Fidan, çeviri sürecinde pek çok zorlukla karşılaştığını belirterek, “Qing Hanedanlığı ve Osmanlı İmparatorluğu dönemlerindeki bazı edebi unsurların birbirine benzediğini fark ettim. Bu durum, çeviri çalışmalarım açısından büyük bir avantaj sağladı.” dedi. Konuya bir örnek vererek, “Çince’de ‘Zhaowa Adası’ çok uzak bir yeri ifade eder. Türkçede ise ‘Fizan’ benzer bir anlam taşır.

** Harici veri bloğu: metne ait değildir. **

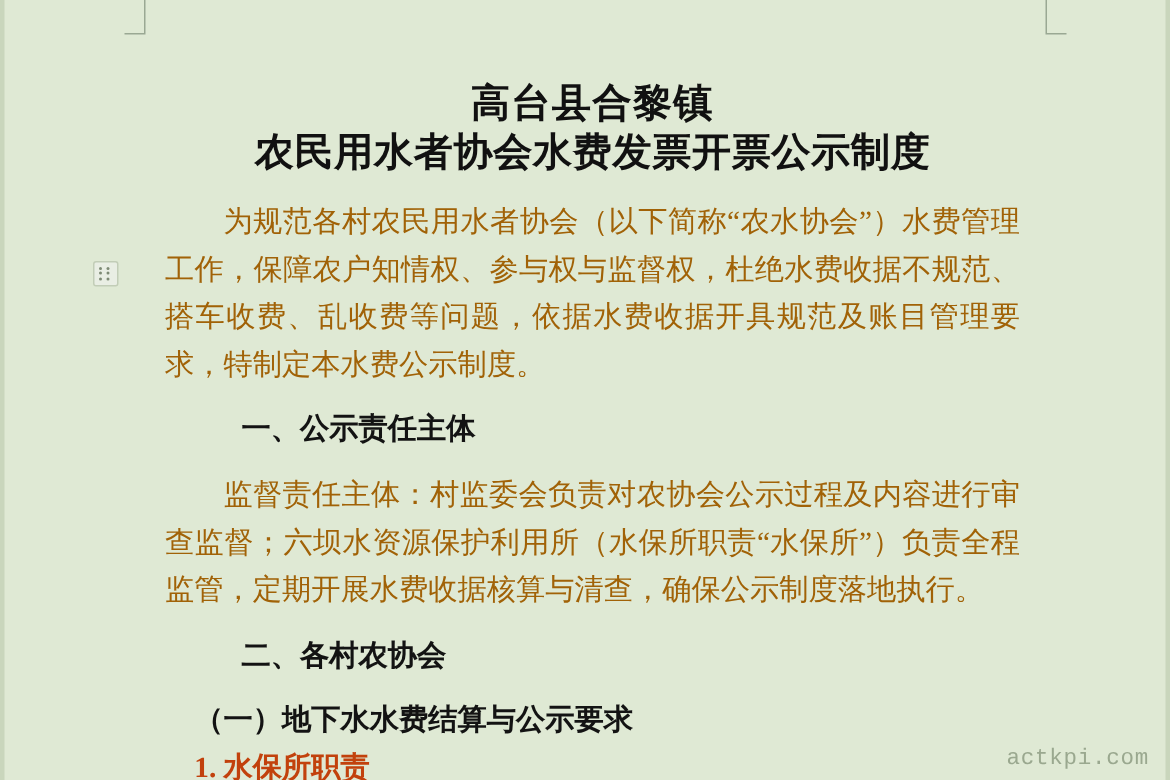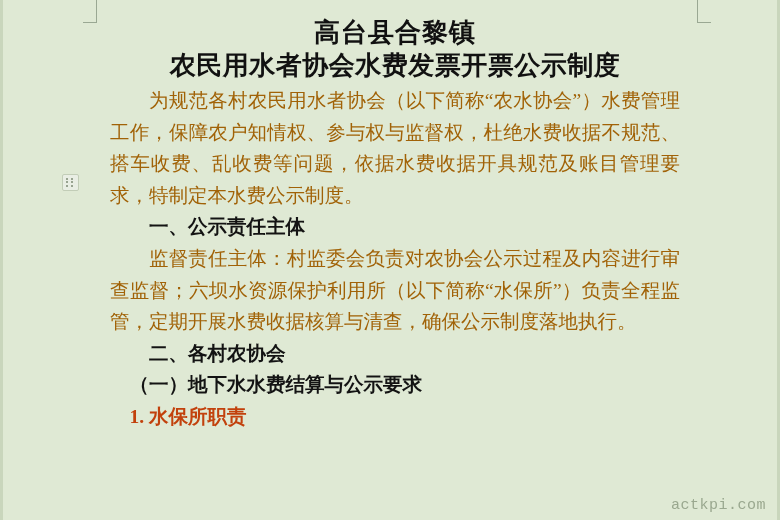"高台县合黎镇" .title { margin-top: none -> 36px }
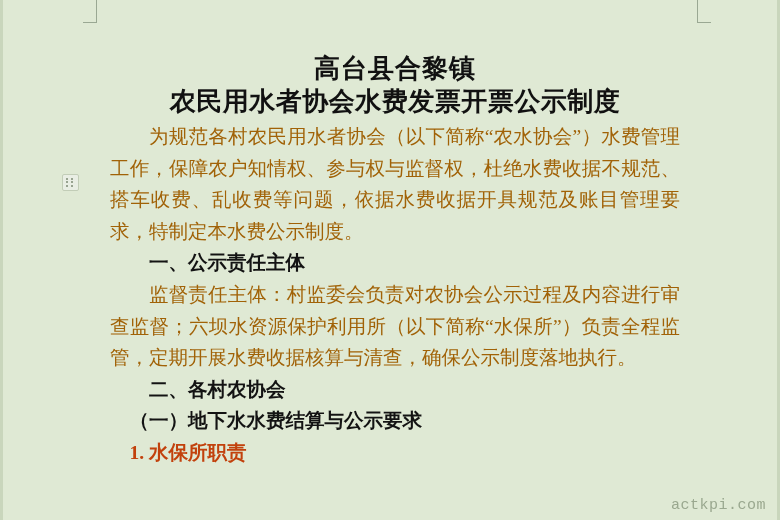"农民用水者协会水费发票开票公示制度" .title-line2 { margin-bottom: 2px -> 14px }
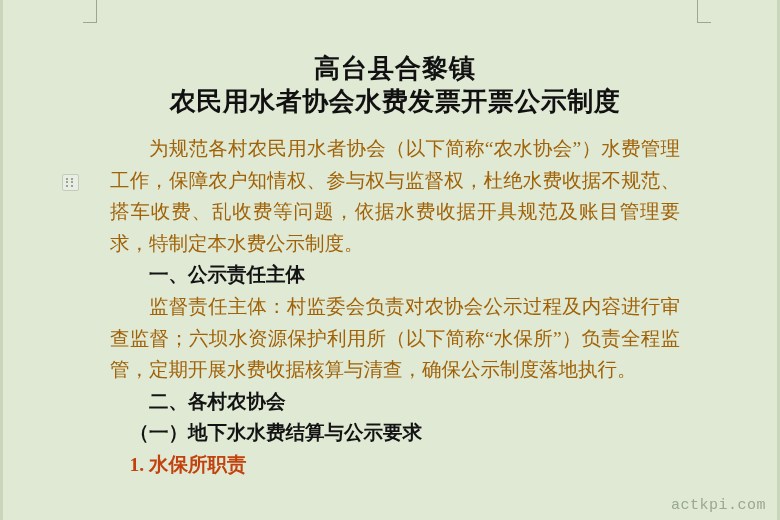"一、公示责任主体" p.heading { margin: 0 -> 12px }
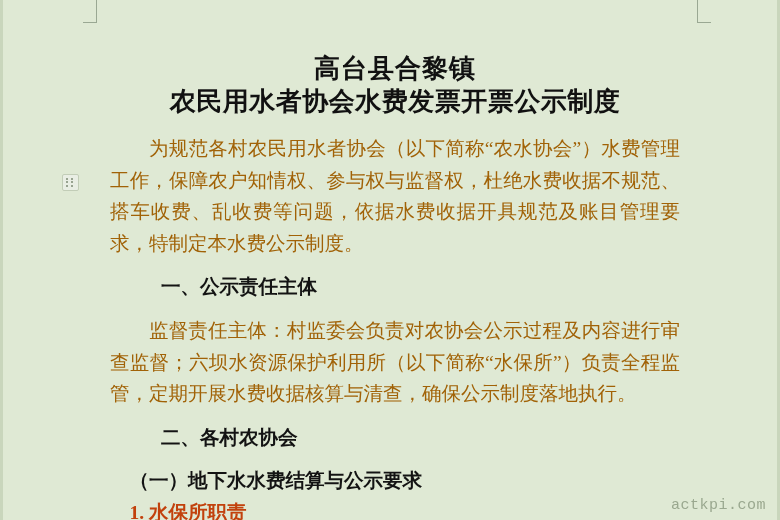"监督责任主体：村监委会负责对农协会公示过程及内容进行审查监督；六坝水资源保护利用" p.body-text { text: 以下简称 -> 水保所职责 }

Bu tür edebi paralellikler, doğru kelimeleri bulmamda bana yardımcı oldu.” ifadelerini kullandı.
CMG Muhabiri Zhi Wuyan'ın haberine göre Fidan, Türkiye ile Çin arasındaki fiziksel mesafenin çok uzak olmasına rağmen, iki ülke halklarının aile ilişkileri ve aşk konusundaki düşüncelerinin şaşırtıcı derecede benzer olduğunu vurguladı. Kızıl Köşkün Rüyası’nda ele alınan aile ilişkileri ve aşk temaları, Türk okuyucular için de tanıdık gelebilecek unsurlar içeriyor ve derin bir duygusal bağ kurmalarını sağlayabilir.
Osmanlı İmparatorluğu’nun son döneminde ortaya çıkan birçok edebi eserde, saray teşkilatı ve Orta Çağ’daki saray aşkları sıkça işlenmiştir. Bu tür eserleri okuyan Türk okuyucular, Kızıl Köşkün Rüyası’nı anlamakta daha az zorluk çekebilir.
CMG Muhabiri Zhi Wuyan'ın haberinde şu ifadeler yer aldı:
“Bugüne kadar Türkiye’nin Karadeniz ve Akdeniz bölgelerinde, eski Çin porselenleri, kaleler, köprüler ve hanlar dahil olmak üzere İpek Yolu döneminden kalan birçok kültürel miras ve kalıntı bulundu. Bu durum, Türkiye ile Çin’in uzun süredir güçlü ticari ve kültürel bağlara sahip olduğunu göstermektedir. Dolayısıyla iki ülke arasında kültürel benzerliklerin bulunması şaşırtıcı değildir.
Son günlerde Çin yapımı Ne Zha 2 animasyon filmi dünya çapında büyük ilgi görüyor. Filmin, gişe hasılatı açısından dünyanın en çok izlenen yapımları arasında yedinci sıraya yükselmesi bekleniyor. Bu gelişme de şaşırtıcı değil, çünkü insanlık tarihi boyunca Çin kültürü küresel ölçekte etkisini sürdürdü. Ancak Batı ülkelerinin yükselişiyle birlikte Çin kültürü bilinçli olarak göz ardı edildi. Ne Zha 2 ve Kızıl Köşkün Rüyası’nın Türkçe çevirisi gibi yapıtlar, köklü bir geçmişe sahip olan Çin kültürünün dünya genelinde yeniden ilgi gördüğünü kanıtlıyor.”